Belastung auch für die Grünen-Fraktion
Gegen die „Süddeutsche Zeitung“ (SZ) und ihre „Chronologie eines Grenzfalls“ prozessierte Gelbhaar durch zwei Instanzen. Am Landgericht Hamburg verlor er noch größtenteils. Beim Oberlandesgericht ging es weiter. Von 17 beklagten Passagen wurden acht untersagt, also weniger als die Hälfte, meist wegen Widersprüchen, weil Gelbhaar nicht ausreichend konfrontiert wurde oder die Darstellung unvollständig war. Was bleibt: ein in weiten Teilen zulässiger Bericht über die Erfahrungen von acht Frauen mit wohl grenzverletzendem Verhalten.
Ein Mandat im Abgeordnetenhaus dürfte auch dort die Grünen-Fraktion belasten. Schedlich ist bislang Fraktionsvize. Fraktionschefin Bettina Jarasch, die einflussreiche Abgeordnete Antje Kapek und Co-Landesparteichefin Nina Stahr begleiteten Schedlich demonstrativ zum Gerichtstermin nach Hamburg.

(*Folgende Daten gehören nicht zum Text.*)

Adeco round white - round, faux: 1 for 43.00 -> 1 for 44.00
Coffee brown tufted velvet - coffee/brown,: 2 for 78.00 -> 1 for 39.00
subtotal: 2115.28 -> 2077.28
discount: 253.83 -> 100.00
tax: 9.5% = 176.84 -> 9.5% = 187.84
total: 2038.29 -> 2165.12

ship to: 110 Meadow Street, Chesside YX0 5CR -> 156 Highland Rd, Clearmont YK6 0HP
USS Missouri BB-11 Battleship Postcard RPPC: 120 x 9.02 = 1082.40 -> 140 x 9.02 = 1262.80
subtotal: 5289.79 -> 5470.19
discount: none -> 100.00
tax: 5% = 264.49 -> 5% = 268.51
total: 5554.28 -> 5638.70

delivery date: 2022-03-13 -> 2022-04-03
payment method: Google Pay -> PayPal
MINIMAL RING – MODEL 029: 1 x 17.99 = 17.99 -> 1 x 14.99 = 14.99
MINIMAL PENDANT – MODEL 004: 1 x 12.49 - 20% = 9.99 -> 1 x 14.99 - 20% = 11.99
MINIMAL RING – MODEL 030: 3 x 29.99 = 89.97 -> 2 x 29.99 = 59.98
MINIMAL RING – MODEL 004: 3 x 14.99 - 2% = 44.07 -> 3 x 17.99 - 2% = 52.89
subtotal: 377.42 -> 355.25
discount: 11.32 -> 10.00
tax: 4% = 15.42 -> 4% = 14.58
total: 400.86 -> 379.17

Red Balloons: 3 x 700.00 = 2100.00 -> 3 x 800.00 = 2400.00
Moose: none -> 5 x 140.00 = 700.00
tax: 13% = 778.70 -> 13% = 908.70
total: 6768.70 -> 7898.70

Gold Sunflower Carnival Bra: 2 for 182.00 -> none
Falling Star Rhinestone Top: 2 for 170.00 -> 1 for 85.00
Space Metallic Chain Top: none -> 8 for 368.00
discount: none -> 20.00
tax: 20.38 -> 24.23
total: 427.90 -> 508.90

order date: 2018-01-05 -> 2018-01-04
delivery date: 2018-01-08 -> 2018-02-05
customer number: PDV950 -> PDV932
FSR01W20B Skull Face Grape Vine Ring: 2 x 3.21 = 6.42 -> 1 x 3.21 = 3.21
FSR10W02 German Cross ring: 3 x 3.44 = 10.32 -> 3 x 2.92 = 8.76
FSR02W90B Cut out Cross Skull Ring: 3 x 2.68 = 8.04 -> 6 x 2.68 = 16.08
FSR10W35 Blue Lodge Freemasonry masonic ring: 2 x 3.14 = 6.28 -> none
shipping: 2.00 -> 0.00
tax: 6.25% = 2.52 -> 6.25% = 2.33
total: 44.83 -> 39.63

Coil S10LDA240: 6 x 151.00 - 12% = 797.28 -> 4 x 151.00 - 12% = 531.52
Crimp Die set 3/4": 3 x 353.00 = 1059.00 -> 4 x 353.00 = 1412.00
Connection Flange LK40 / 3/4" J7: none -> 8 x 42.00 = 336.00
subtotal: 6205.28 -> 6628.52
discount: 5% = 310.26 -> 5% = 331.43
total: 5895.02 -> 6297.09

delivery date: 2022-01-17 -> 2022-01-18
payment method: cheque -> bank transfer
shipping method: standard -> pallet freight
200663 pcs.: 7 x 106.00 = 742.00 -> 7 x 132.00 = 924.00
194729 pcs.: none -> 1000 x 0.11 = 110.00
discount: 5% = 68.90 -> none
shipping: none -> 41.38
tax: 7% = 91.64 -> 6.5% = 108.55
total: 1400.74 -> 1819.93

Gelbhaars Anwälte hingegen meinen, der Politiker sei „in weiten Teilen rehabilitiert“. Tatsächlich darf die „SZ“ weiter dies schreiben: Die Erfahrungen der betroffenen Frauen „berühren Fragen von ungleicher Macht, Status und Einfluss und beschreiben, sofern sie zutreffen, ein Verhalten, das heute in vielen Unternehmen wohl die Compliance-Abteilung beschäftigen dürfte: junge weibliche Grüne anflirten, ihnen Komplimente machen, bis manche sich bedrängt fühlen“.
Die „SZ“ darf laut den Gerichten auch weiterverbreiten, dass acht Frauen „von eigenen Begegnungen mit dem Politiker berichtet“ haben, „die sie als unangenehm und vor allem unangemessen empfunden haben“. Und zwar „Annäherungen, die nicht einvernehmlich, sondern einseitig“ waren. Und dass er „eine Zeugin auf einer Party bei einem Bierpong-Spiel mit beiden Händen an der Hüfte zu sich gezogen und ihre Hand festgehalten“ haben soll.